Limitations & Future Work

  • Theoretical guarantees rely on the "genericity" of random mixing coefficients; specific initializations may negate the differences.
  • Only validated on UniMoMo's latent diffusion; transferability to frame-based models (RFDiffusion) remains untested.
  • Wet-lab validation is limited to one target (CD38) and 12 candidates, with only one hit. The non-stereoselectivity of D-1412 requires further investigation across more targets.
  • The Lipschitz assumption for the score network in Theorem 3.4 lacks rigorous empirical validation.
  • Future directions: (i) extending AFI to frame-based models; (ii) using chirality regularization to amplify \(d(X,-X)\); (iii) incorporating stereoselectivity as an explicit screening objective.
  • vs D-Flow: D-Flow uses the mirror-image inversion strategy but is restricted to frame-based models and was only tested in dry-labs. PepMirror breaks equivariance at the architecture level and completes wet-lab validation.
  • vs PepGLAD / UniMoMo / PocketXMol: These \(E(3)\)-equivariant models generate mixed chirality due to strict equivariance.

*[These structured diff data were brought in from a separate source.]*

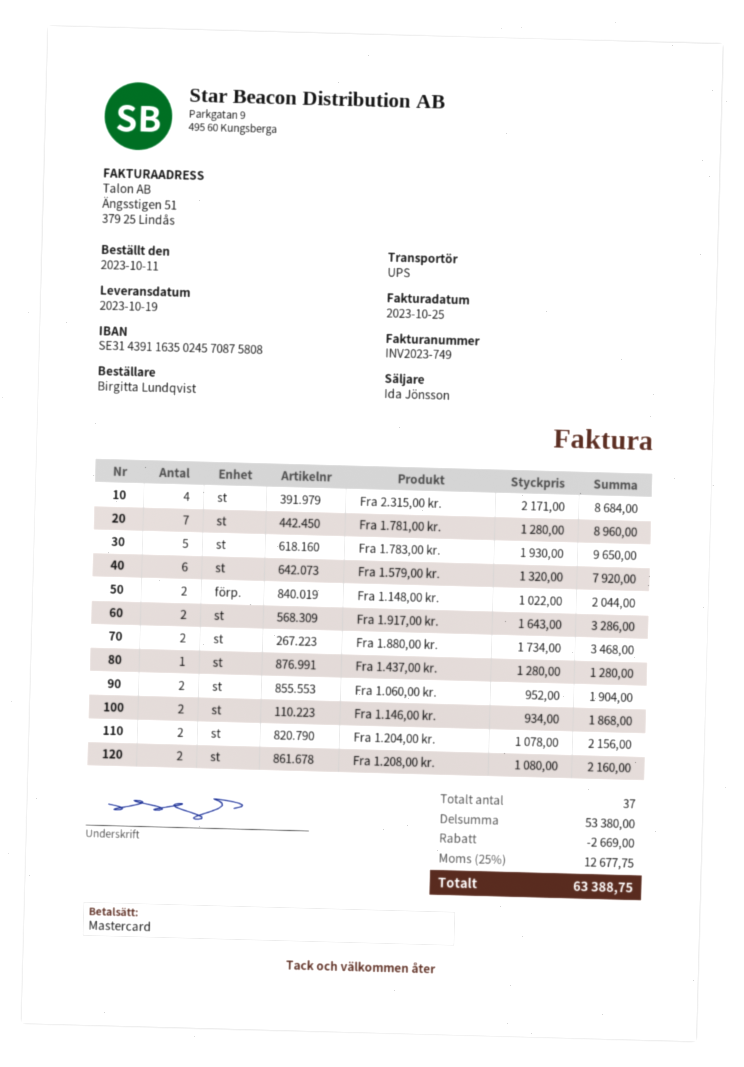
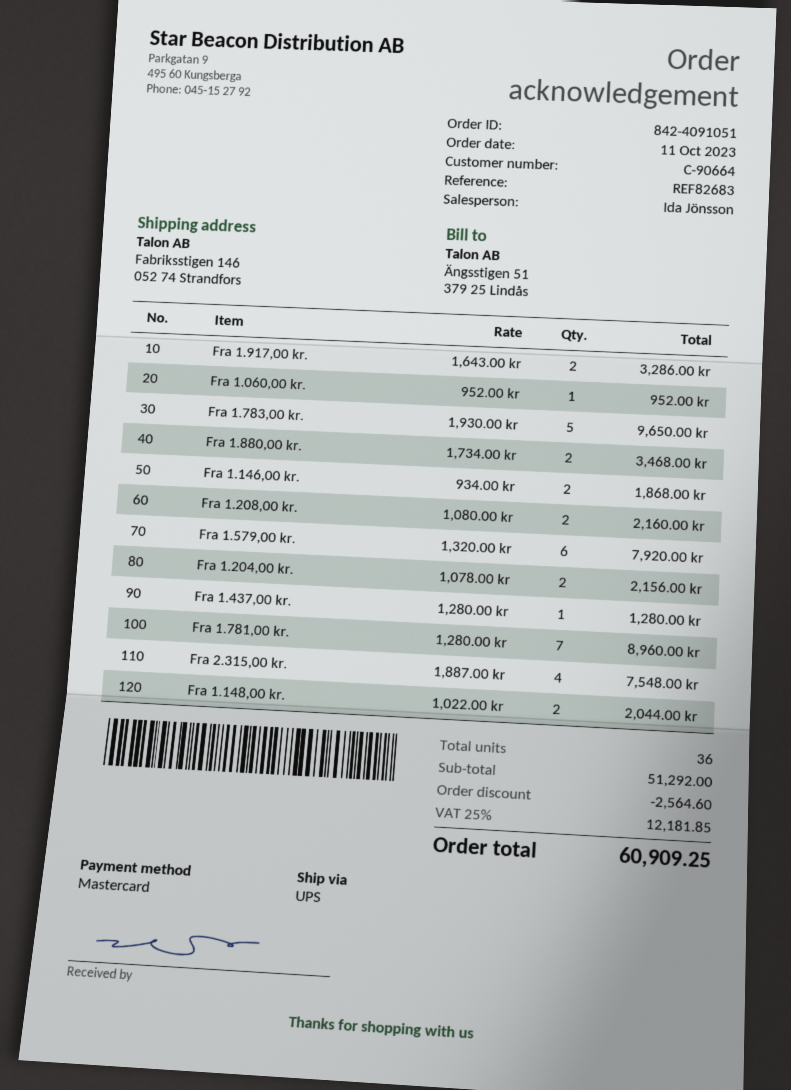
Fra 2.315,00 kr.: 4 x 2171.00 = 8684.00 -> 4 x 1887.00 = 7548.00
Fra 1.060,00 kr.: 2 x 952.00 = 1904.00 -> 1 x 952.00 = 952.00
total quantity: 37 -> 36
subtotal: 53380.00 -> 51292.00
discount: 2669.00 -> 2564.60
tax: 25% = 12677.75 -> 25% = 12181.85
total: 63388.75 -> 60909.25

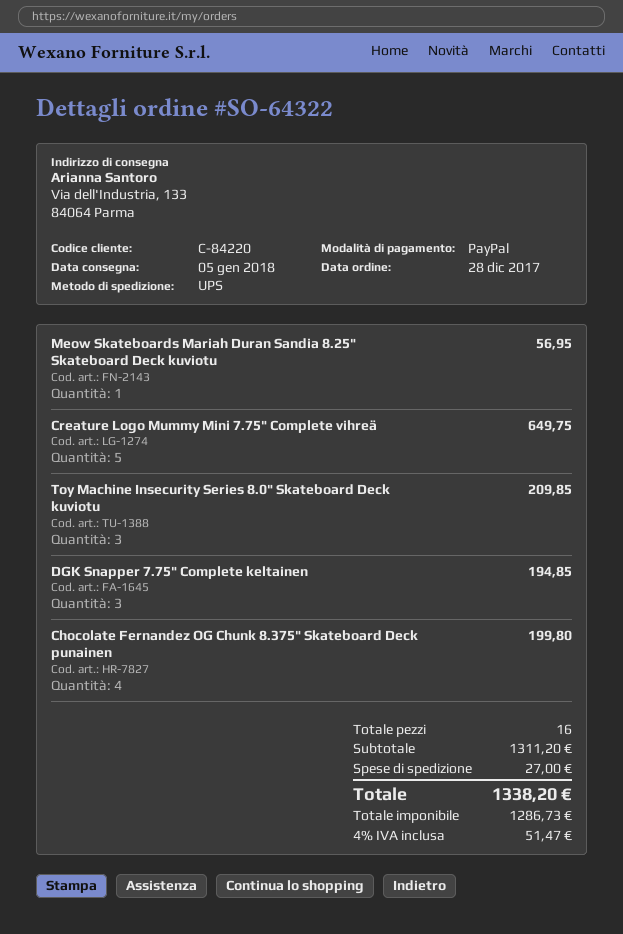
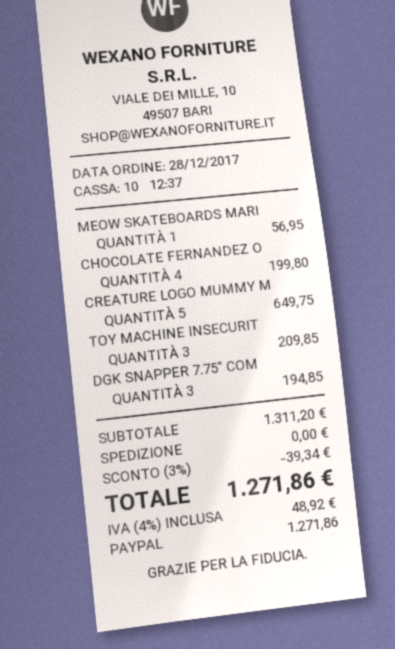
discount: none -> 3% = 39.34
shipping: 27.00 -> 0.00
tax: 4% = 51.47 -> 4% = 48.92
total: 1338.20 -> 1271.86

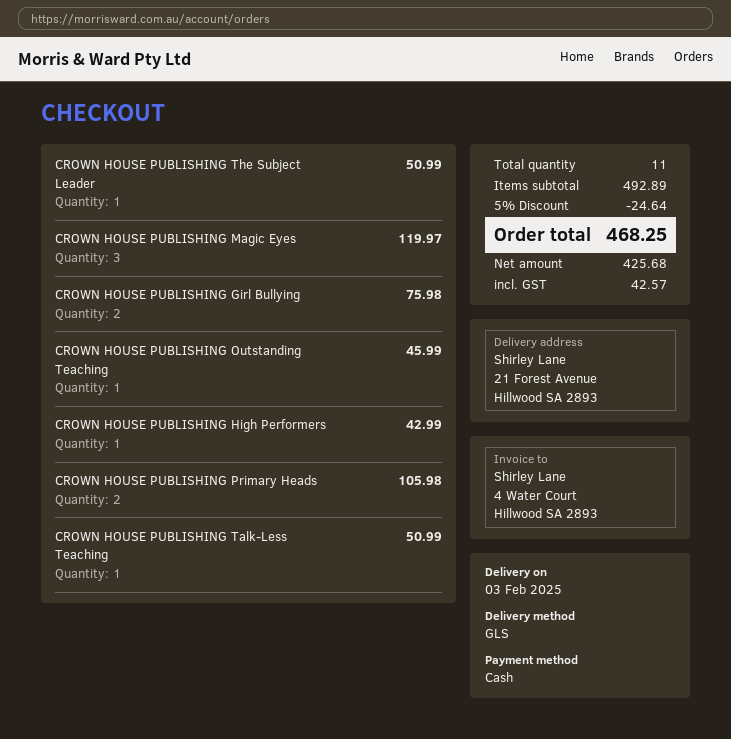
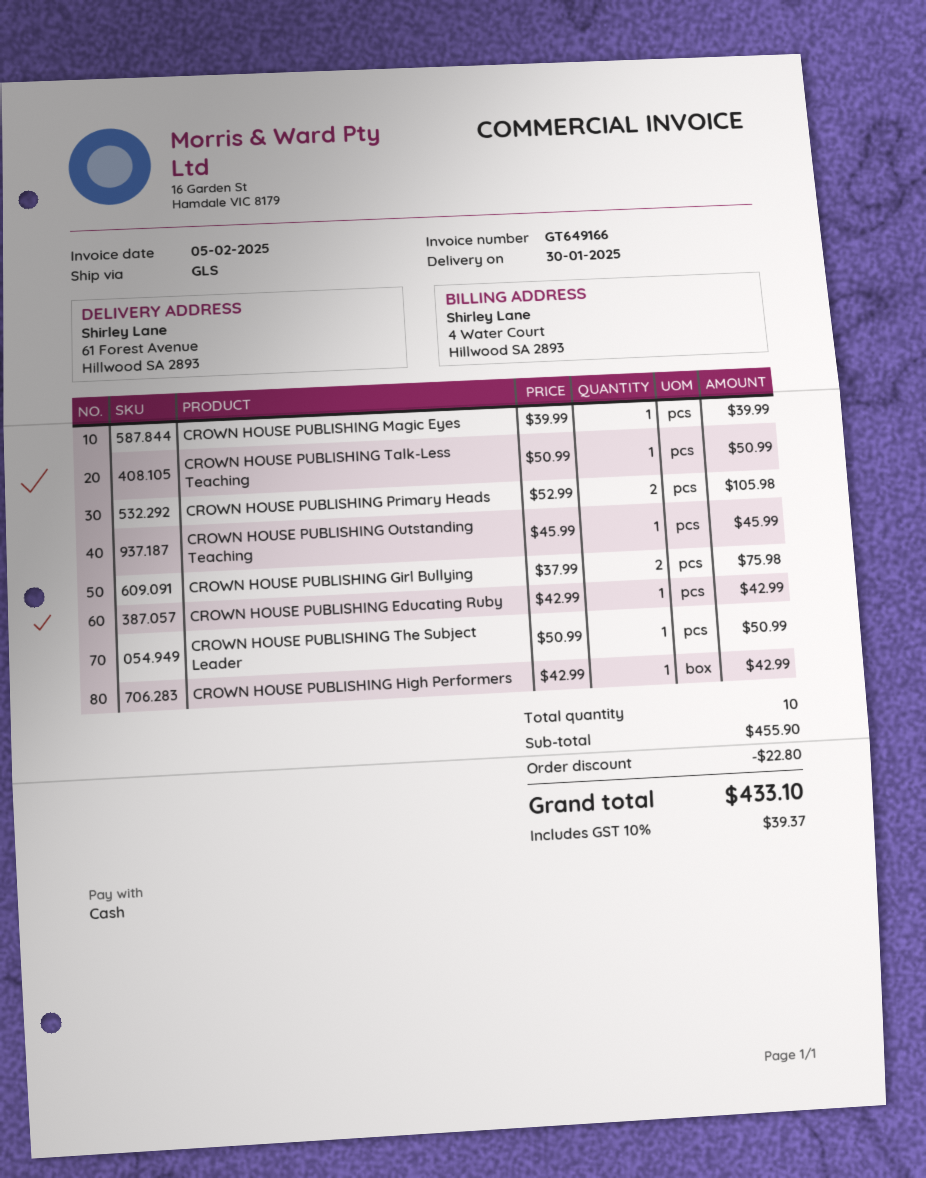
delivery date: 2025-02-03 -> 2025-01-30
ship to: 21 Forest Avenue, Hillwood SA 2893 -> 61 Forest Avenue, Hillwood SA 2893
CROWN HOUSE PUBLISHING Magic Eyes: 3 for 119.97 -> 1 for 39.99
CROWN HOUSE PUBLISHING Educating Ruby: none -> 1 for 42.99
total quantity: 11 -> 10
subtotal: 492.89 -> 455.90
discount: 24.64 -> 22.80
tax: 42.57 -> 39.37
total: 468.25 -> 433.10

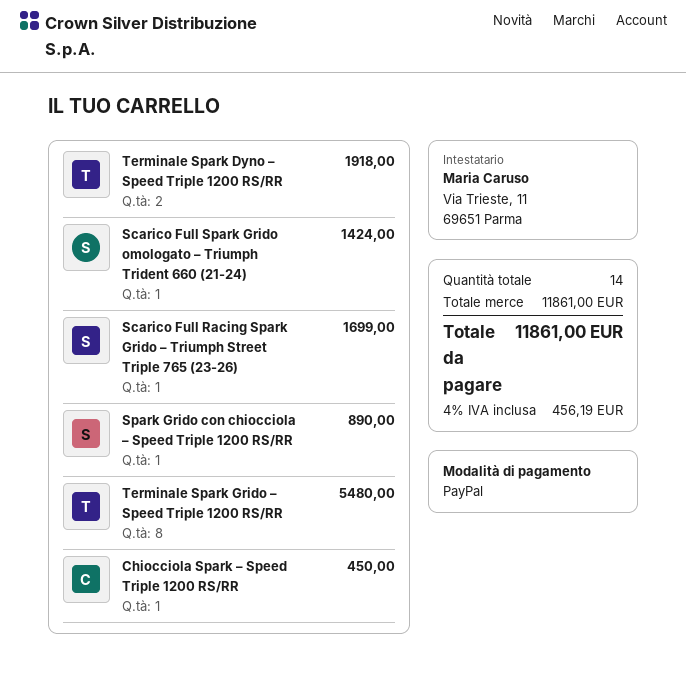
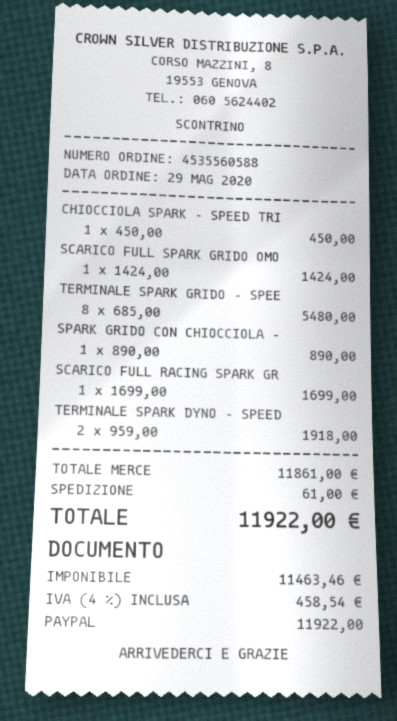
shipping: none -> 61.00
tax: 4% = 456.19 -> 4% = 458.54
total: 11861.00 -> 11922.00

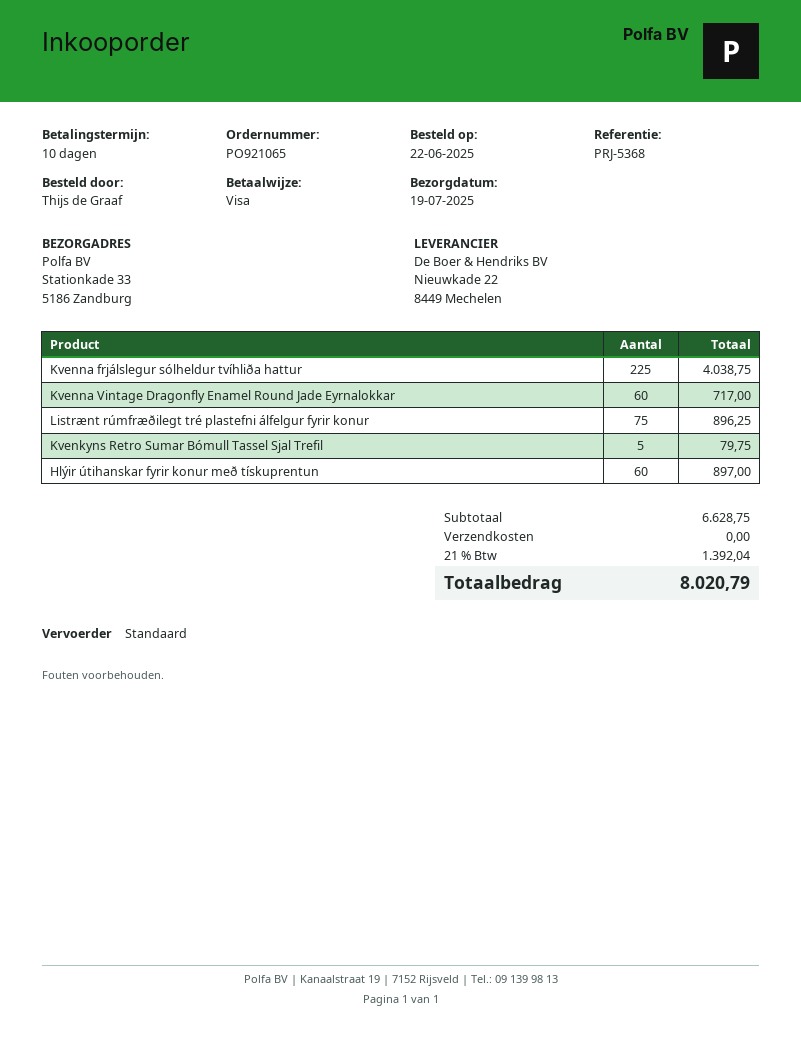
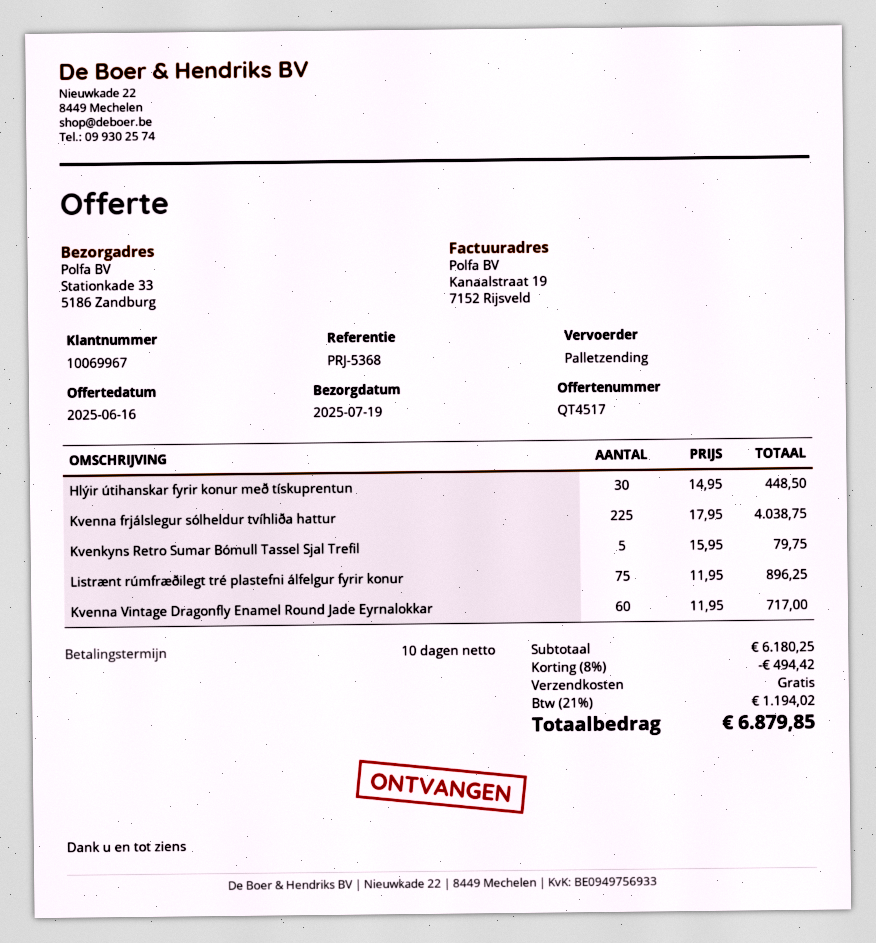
shipping method: standard -> pallet freight
Hlýir útihanskar fyrir konur með tískuprentun: 60 for 897.00 -> 30 for 448.50
subtotal: 6628.75 -> 6180.25
discount: none -> 8% = 494.42
tax: 21% = 1392.04 -> 21% = 1194.02
total: 8020.79 -> 6879.85

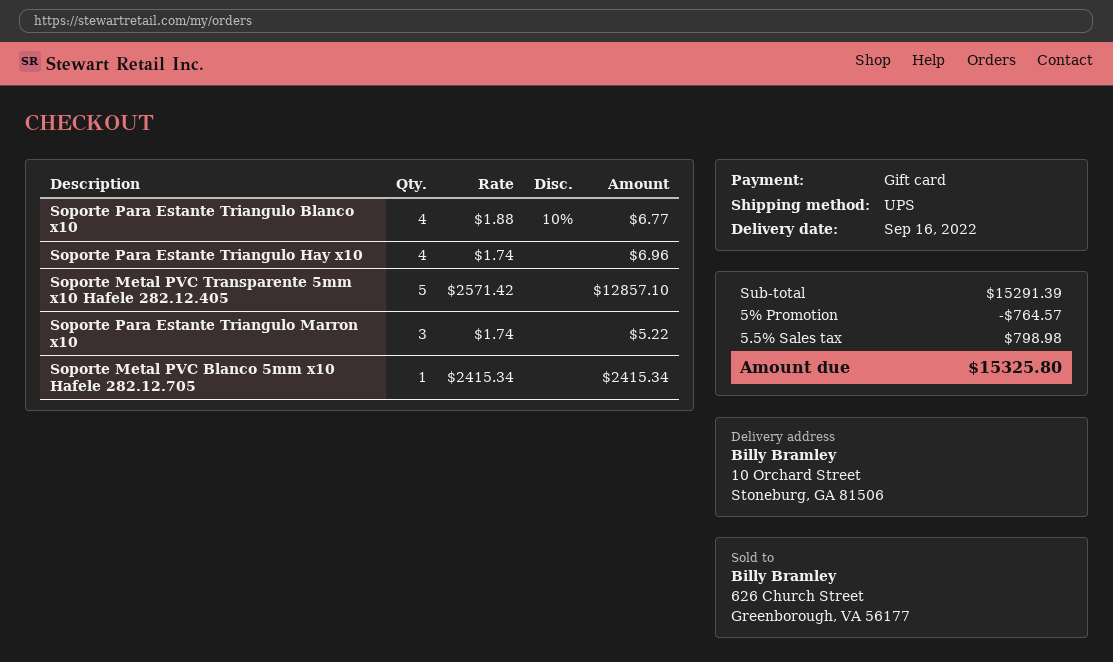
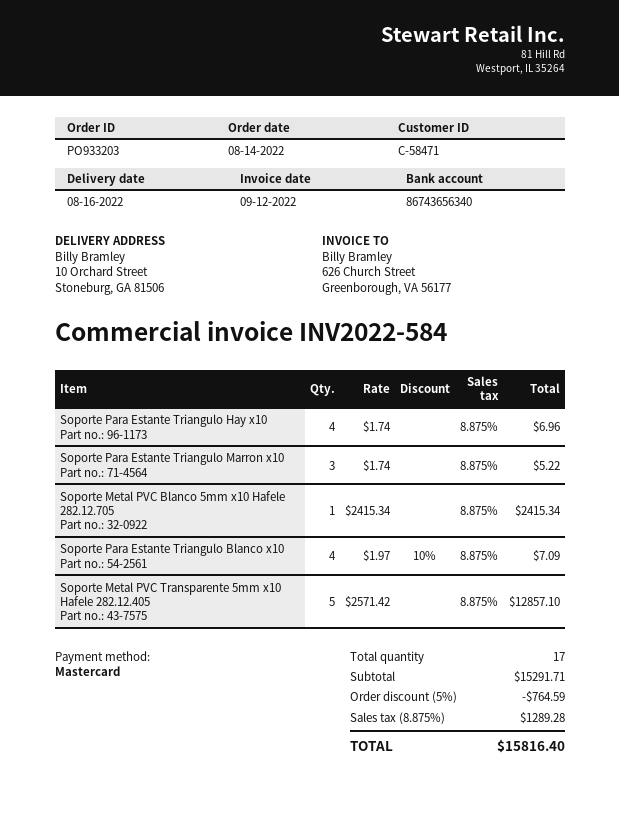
delivery date: 2022-09-16 -> 2022-08-16
payment method: gift card -> Mastercard
Soporte Para Estante Triangulo Blanco x10: 4 x 1.88 - 10% = 6.77 -> 4 x 1.97 - 10% = 7.09
subtotal: 15291.39 -> 15291.71
discount: 5% = 764.57 -> 5% = 764.59
tax: 5.5% = 798.98 -> 8.875% = 1289.28
total: 15325.80 -> 15816.40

PepGLAD requires post-processing/idealization, whereas AFI solves it within the architecture without discarding geometric info.
  • vs SphereNet / ChIRo / ChiENN / GCPNet: These works focus on chirality awareness (torsion, pseudovectors) but have not been applied to hetero-chiral peptide-protein interface generation. PepMirror is the first to achieve "de novo design + wet-lab validation."
  • vs TFN / \(SE(3)\)-Transformer: High-order spherical harmonics encode chirality naturally but are computationally expensive. AFI serves as a lightweight alternative by using low-order tensor products to construct axial vectors.

Rating

  • Novelty: ⭐⭐⭐⭐⭐ Elegant polar/axial vector decomposition as a "chirality switch."
  • Experimental Thoroughness: ⭐⭐⭐⭐⭐ 8+ baselines, latent space analysis, and complete wet-lab validation (BLI, CD spectra).
  • Writing Quality: ⭐⭐⭐⭐⭐ Strong balance between theory and engineering; clear discussion of degradation cases.
  • Value: ⭐⭐⭐⭐⭐ First experimentally confirmed AI de novo D-peptide design framework.